Wie bereits gesagt, in der Sommerpause konzentriert ich mich auf meine Schwachpunkte, und so konnte ich mein Gefühl für das Auto aber auch die Zusammenarbeit mit dem Team verbessern und das wirkte sich natürlich auf meine Leistungen an den Rennwochenenden aus.
"Kimis Teamkollege zu sein, war sowohl positiv als auch negativ."
Wir haben gehört, dass der neue Wagen den Crashtest nicht bestanden hat. Denkst du, dass euch das bei der Entwicklung des C39 zurückwerfen könnte?
Nein, definitiv nicht. Wir haben alles unter Kontrolle, wir arbeiten hart und ich hoffe, dass wir von Anfang an ein sehr konkurrenzfähiges Auto haben. Wir machen uns keine Sorgen.
Es war Jahre her, dass Italien einen Fahrer in der F1 hatte. Wie war die Resonanz der Fans?
Sehr positiv! Ich war besonders in Monza positiv überrascht, insbesondere weil wir zuvor in Spa ein Wochenende hatten, das alles andere als einfach war. Aber ich bekam enorme Unterstützung von allen Seiten, und das war grossartig.

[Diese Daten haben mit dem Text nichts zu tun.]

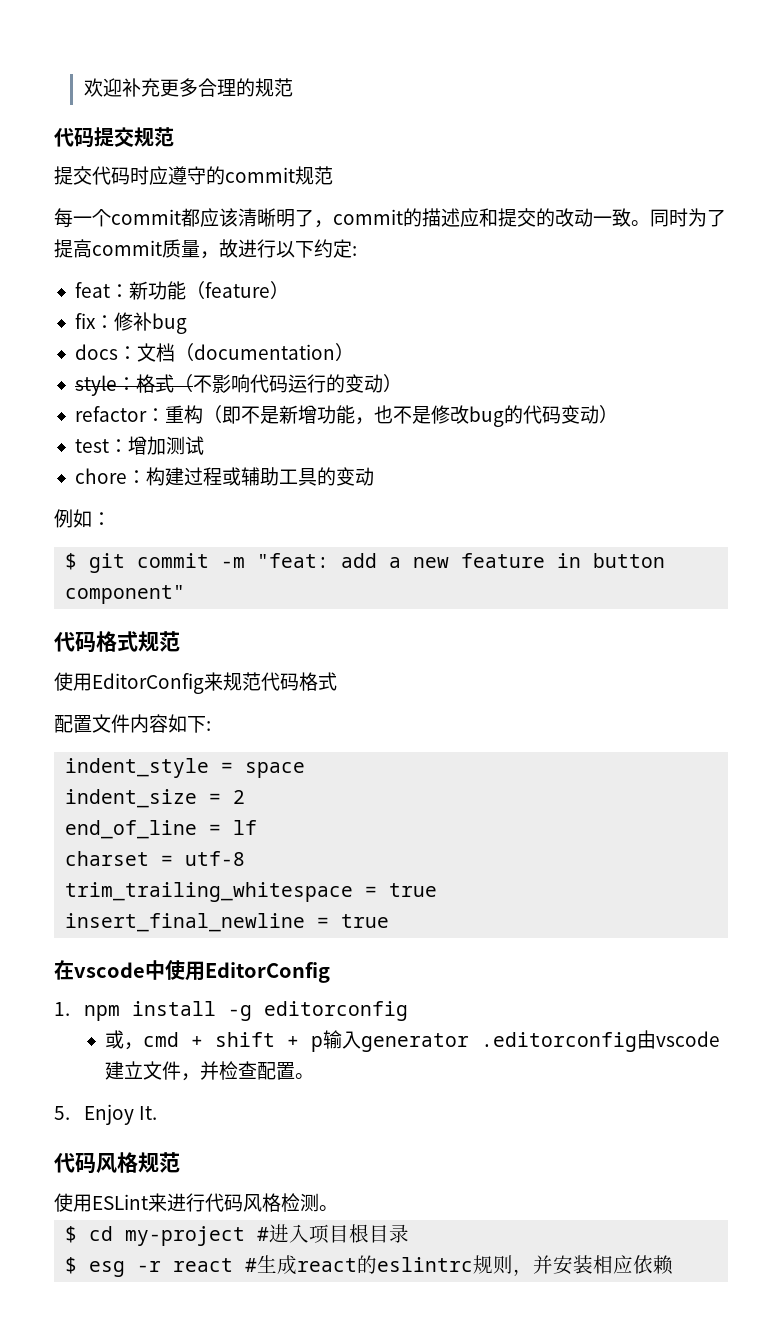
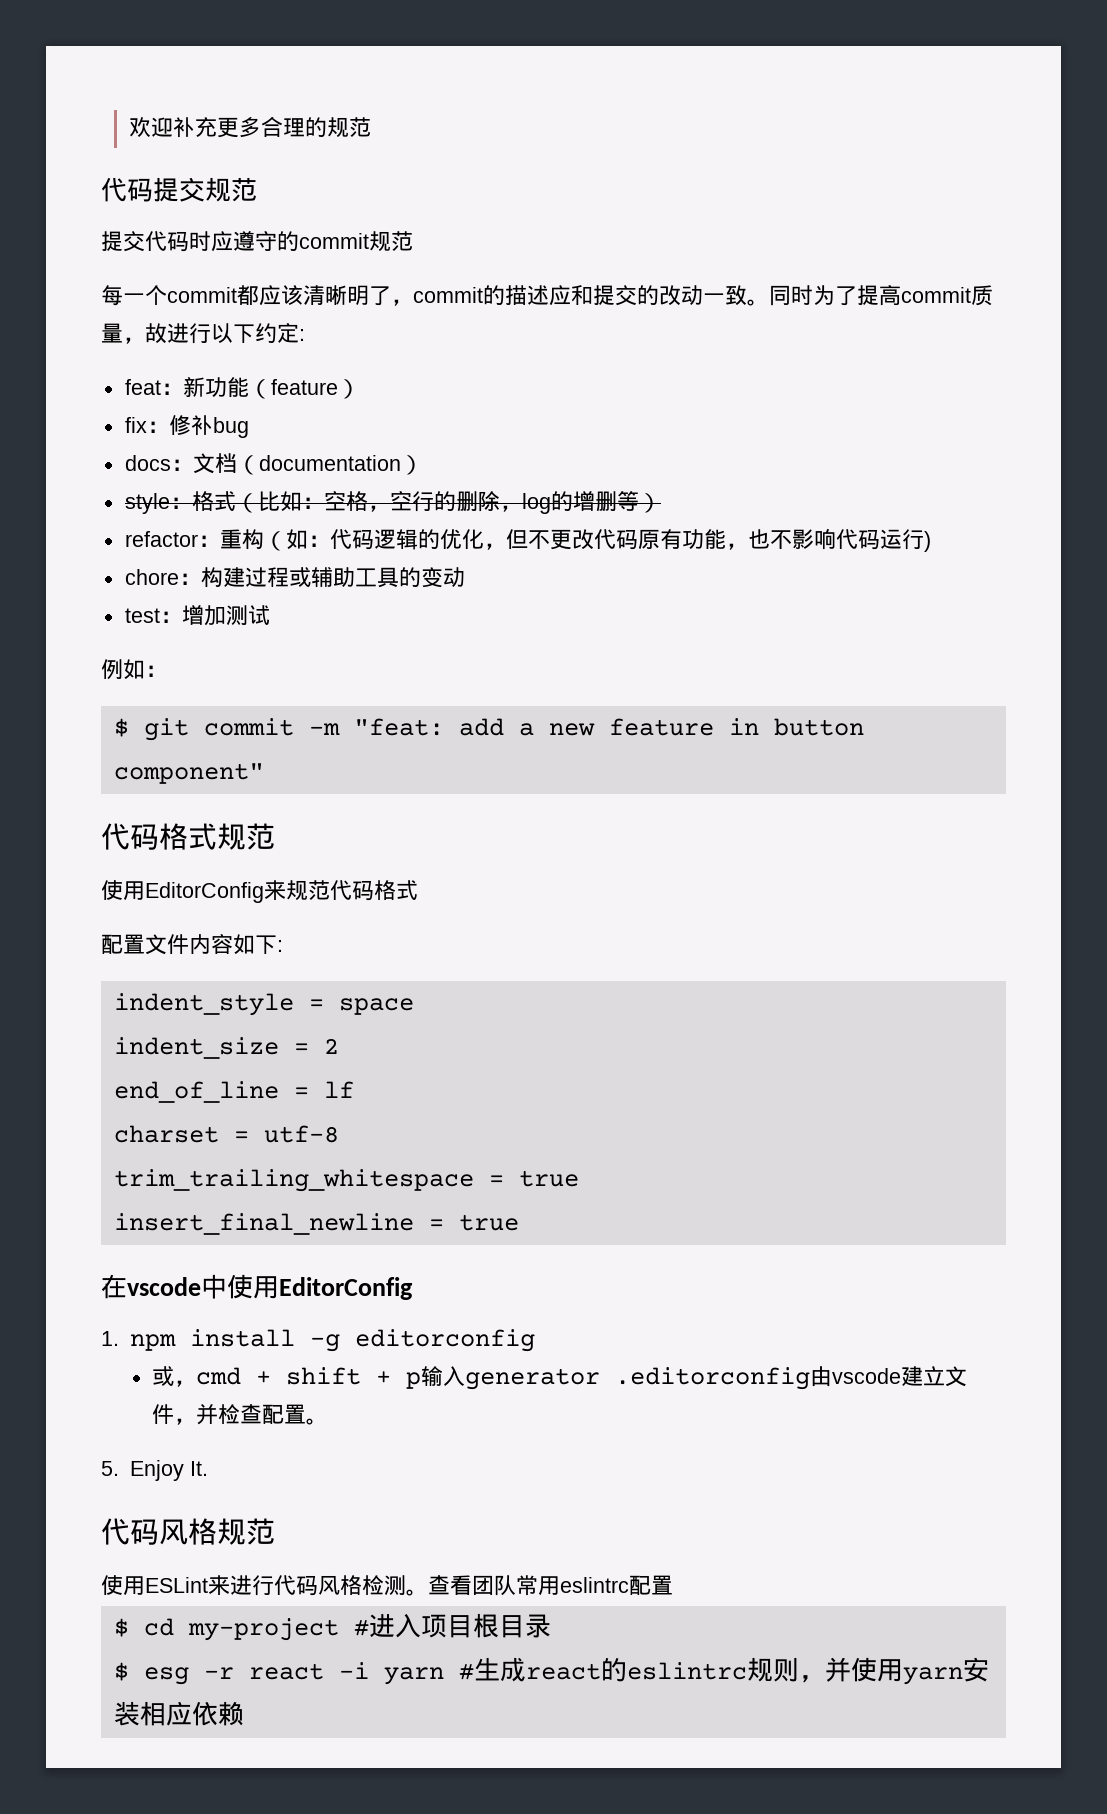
- style：格式（不影响代码运行的变动）
- refactor：重构（即不是新增功能，也不是修改bug的代码变动）
- test：增加测试
+ style：格式（比如：空格，空行的删除，log的增删等）
+ refactor：重构（如：代码逻辑的优化，但不更改代码原有功能，也不影响代码运行)
+ test：增加测试
+ 查看团队常用eslintrc配置
- $ esg -r react #生成react的eslintrc规则，并安装相应依赖
+ $ esg -r react -i yarn #生成react的eslintrc规则，并使用yarn安装相应依赖

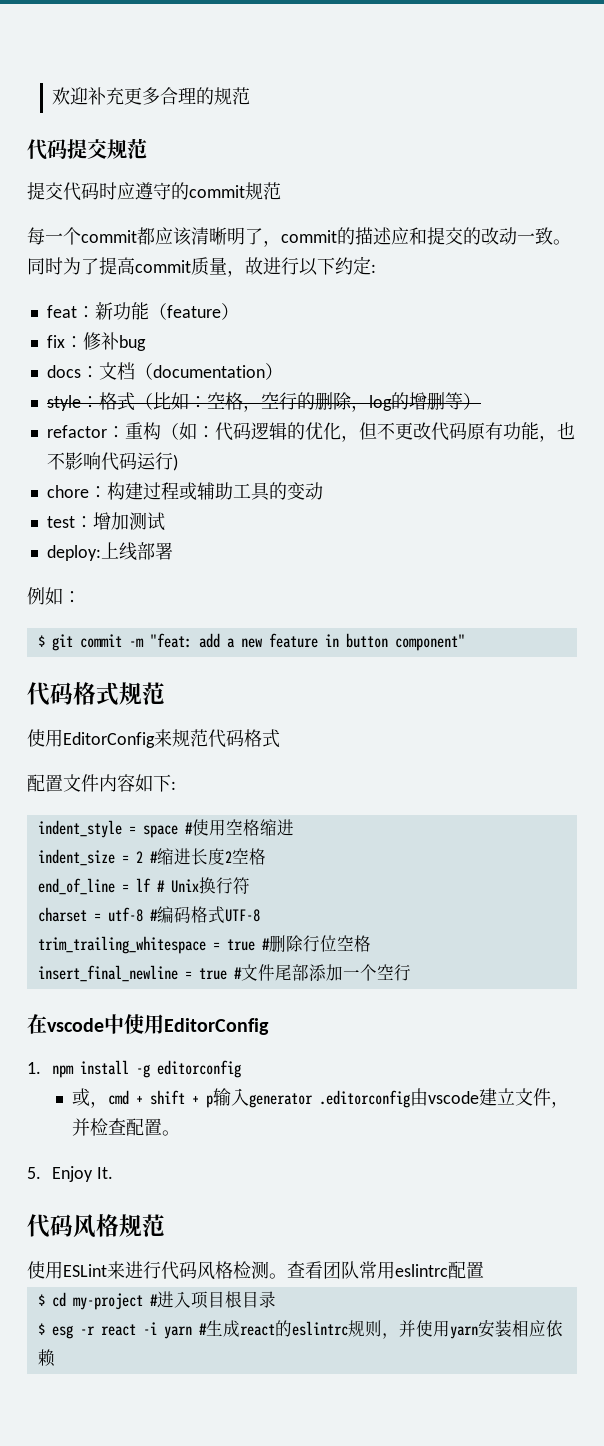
+ deploy:上线部署
- indent_style = space
+ indent_style = space #使用空格缩进
- indent_size = 2
+ indent_size = 2 #缩进长度2空格
- end_of_line = lf
+ end_of_line = lf # Unix换行符
- charset = utf-8
+ charset = utf-8 #编码格式UTF-8
- trim_trailing_whitespace = true
+ trim_trailing_whitespace = true #删除行位空格
- insert_final_newline = true
+ insert_final_newline = true #文件尾部添加一个空行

Ich muss sagen, dass es auch meinen Fans zu verdanken ist, dass ich an diesem Wochenende in Monza ein tolles Ergebnis erzielt und einige Punkte mit nach Hause gebracht habe. Sie haben mich das ganze Wochenende über unterstützt. Es waren viele Freunde und meine ganze Familie da, aber auch das ganze italienische Publikum hat mir sehr geholfen. Im zweiten Teil der Saison, als sich die Ergebnisse verbesserten, spürte ich so viel Unterstützung von ihnen. Für mich war es grossartig, die Trikolore, die viel zu lange nicht mehr in der F1 war, zurückzubringen. Jetzt wird es ein zweites Jahr mit einem italienischen Fahrer geben und darüber bin ich froh. Aber es ist klar: Ich muss auch gute Resultate bringen und sie stolz machen, einen italienischen Fahrer in der F1 zu haben.
Wer war als Kind dein Held? Wer hat dich als Fahrer inspiriert?

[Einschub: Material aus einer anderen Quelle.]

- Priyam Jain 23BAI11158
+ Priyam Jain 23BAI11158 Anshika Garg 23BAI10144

Ich habe 2001 oder 2002 angefangen, die Formel 1 zu verfolgen. Damals war es Michael, der mit seinem roten Ferrari alles gewann, also bin ich mit ihm aufgewachsen, und er ist definitiv eines meiner Idole.
Hat dir Kimi in deiner ersten Saison in der Formel 1 geholfen?

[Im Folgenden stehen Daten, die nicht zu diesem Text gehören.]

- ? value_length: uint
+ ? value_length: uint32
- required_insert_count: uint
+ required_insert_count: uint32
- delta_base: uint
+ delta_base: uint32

Sein Teamkollege zu sein, war sowohl positiv als auch negativ. Es war einerseits positiv, weil ich einem Weltmeister und einem sehr korrekten Menschen gegenüberstand. Er kam natürlich nicht unbedingt auf mich zu, aber jedes Mal, wenn ich ihn etwas fragte, half er mir und brachte mich in die richtige Richtung. Ausserdem kann man von einem Champion wie ihm natürlich nur lernen.
Auf der anderen Seite aber wird man natürlich automatisch auch immer mit ihm verglichen, und das war vor allem zu Saisonbeginn sehr schwierig für mich, denn während ich als Rookie noch Mühe hatte, mich einzugewöhnen, konnte er seine ganze Erfahrung ausspielen und die für das Team so wichtigen Punkte holen. Zu Beginn war der Vergleich also ziemlich heftig, aber gegen Ende der Saison, als ich mich wohler fühlte und ihn sogar das eine oder andere Mal schlagen konnte, motivierte mich das umso mehr.
Wo siehst du dich in zehn Jahren?
Das ist eine lange Zeit. Ich bin nicht jemand, der gross an die Vergangenheit oder an die Zukunft denkt. Ich denke über die Gegenwart nach. In erster Linie konzentriere ich mich nun auf das nächste Jahr, dann sehen wir, was die Zukunft bringt. Zehn Jahre sind eine lange Zeit, deshalb ist es besser, nicht so weit zu schauen.